Par deux mémoires enregistrés respectivement les 14 décembre 2023 et 20 février 2024, ainsi qu'un mémoire enregistré le 28 mars 2024 qu'il n'a pas été jugé utile de communiquer, la SARL Fleurim, représentée par Me Deldique, avocate, conclut au rejet de la requête et à ce que soit mise à la charge de l'association Riverains Clos de Lapanty une somme de 3 000 euros sur le fondement des dispositions de l'article L. 761-1 du code de justice administrative.
Elle soutient que :
- le permis de construire modificatif délivré par le maire de Fleury-les-Aubrais le 8 décembre 2023 régularise les vices relevés par la cour ;
- les moyens soulevés par l'association Riverains Clos de Lapanty ne sont pas fondés.

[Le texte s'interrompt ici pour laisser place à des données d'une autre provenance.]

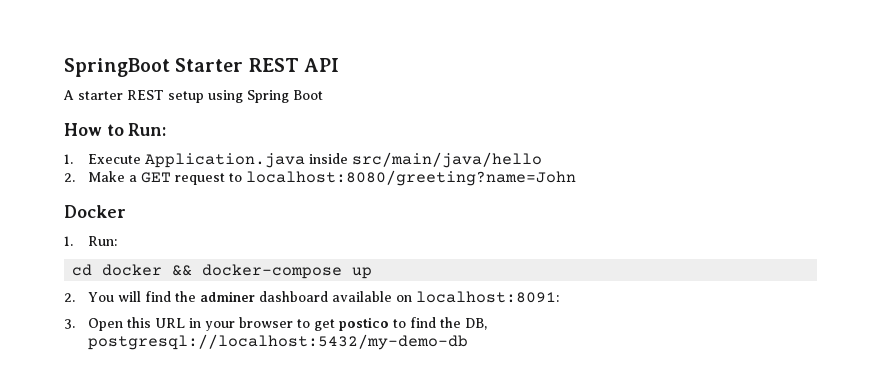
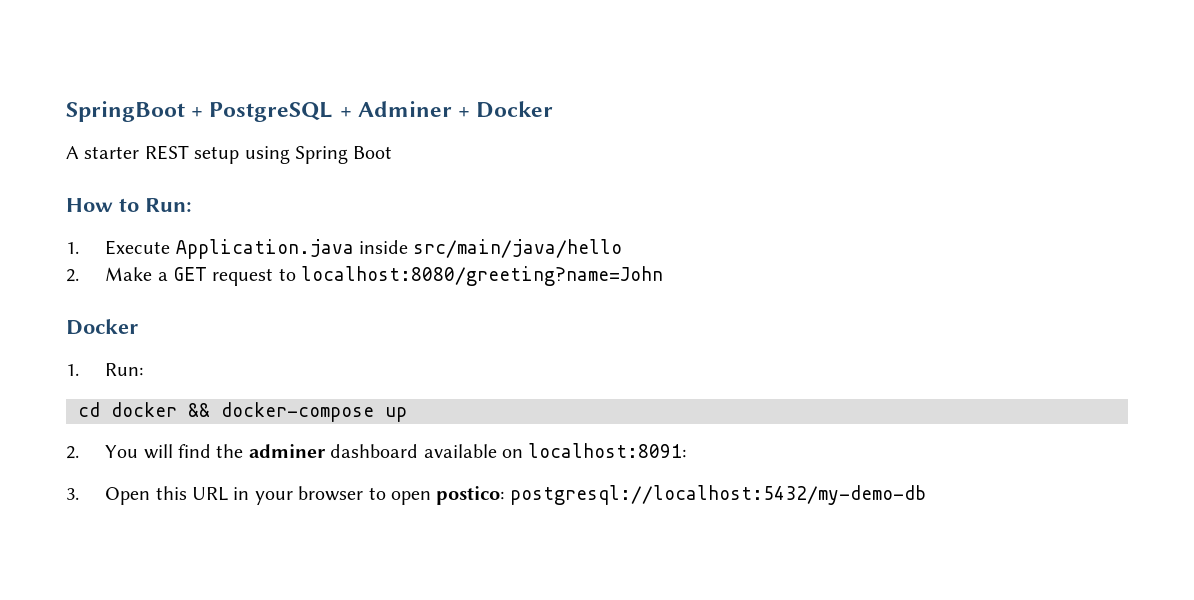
[175,58,339,72] Starter REST API -> [191,101,554,122] + PostgreSQL + Adminer + Docker
[314,317,488,331] get postico to find the DB, -> [390,486,505,505] open postico:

Par deux mémoires du 31 janvier et 13 mars 2024, l'association Riverains Clos de Lapanty, représentée par Me Dutoit, avocat, persiste dans ses conclusions tendant à l'annulation du jugement du 4 avril 2022 du tribunal administratif d'Orléans et de l'arrêté du permis de construire du 21 décembre 2020 et demande l'annulation du permis de construire du 8 décembre 2023 et à ce que soit mis à la charge de la commune de Fleury-les-Aubrais une somme de 3 000 euros sur le fondement des dispositions de l'article L. 761-1 du code de justice administrative.
Elle soutient que :
- le permis de construire modificatif n'a pas eu pour effet de régulariser les vices relevés par la cour ;
- la modification de l'emplacement des places n°13 et n°14 ne régularise pas les vices affectant le parc de stationnant dès lors que 31 places de stationnement méconnaissaient les règles du plan local d'urbanisme métropolitaine (PLUM) relatives à la largeur minimale exigée de 2 m 50 compte tenu de la présence de poteau de soutènement ou de la présence du mur d'enceinte situé au nord-est du projet ainsi que les règles relatives à l'accessibilité des places s'agissant de la place n° 26 ; les places ne sont par ailleurs pas desservies par une voie interne d'une largeur minimale de 4 m 50 ;
- le projet ne fait pas apparaître les locaux affectés au stockage des déchets respectant les exigences de l'article DC-4-7 du PLUM ;
- l'implantation de la pergola et de la rampe d'accès au parking ne respectent pas les règles relatives à l'implantation des constructions par rapport aux limites séparatives ;
- le calcul de l'emprise au sol par le pétitionnaire est erroné dès lors qu'il ne tient pas compte de la pergola et de la rampe d'accès ;
- le projet méconnaît les règles de hauteur et des distances d'implantation par rapport aux limites séparatives dès lors que la terrasse d'accès au R+2 ne se situe pas sur la limite séparative et que la terrasse d'accès au R+4 ne se situe pas à 4 mètres minimum de la limite latérale ; le niveau R+ 4 devrait par ailleurs être implanté à au moins 9m de la limite séparative ;
- les pares vues ou les treillages pour la végétation ne sont pas autorisés au-delà de la hauteur maximale de 18 mètres fixée par l'article DC-2.6.3 du PLUM ;
- le projet ne respecte pas l'OAP n°2 dès lors que la déclivité des constructions prévue est trop brutale et disproportionnée en faveur des R+3 et R+4 ;
- la seule modification du PLUM ne permet pas de régulariser le permis de construction qui ne modifie pas le projet sur ce point ;
Par un mémoire en défense, enregistré le 21 février 2024, ainsi qu'un mémoire enregistré le 29 mars 2024 qu'il n'a pas été jugé utile de communiquer, la commune de Fleury-les-Aubrais, représentée par Me Tissier-Lotz, avocate, conclut au rejet de la requête et à ce que soit mise à la charge de l'association Riverains Clos de Lapanty la somme de 3 500 euros sur le fondement des dispositions de l'article L. 761-1 du code de justice administrative.
Elle soutient que :
- le permis de construire modificatif délivré à la SARL Fleurim le 8 décembre 2023 régularise les vices relevés par la cour ;
- les moyens soulevés par la requérante ne sont pas fondés.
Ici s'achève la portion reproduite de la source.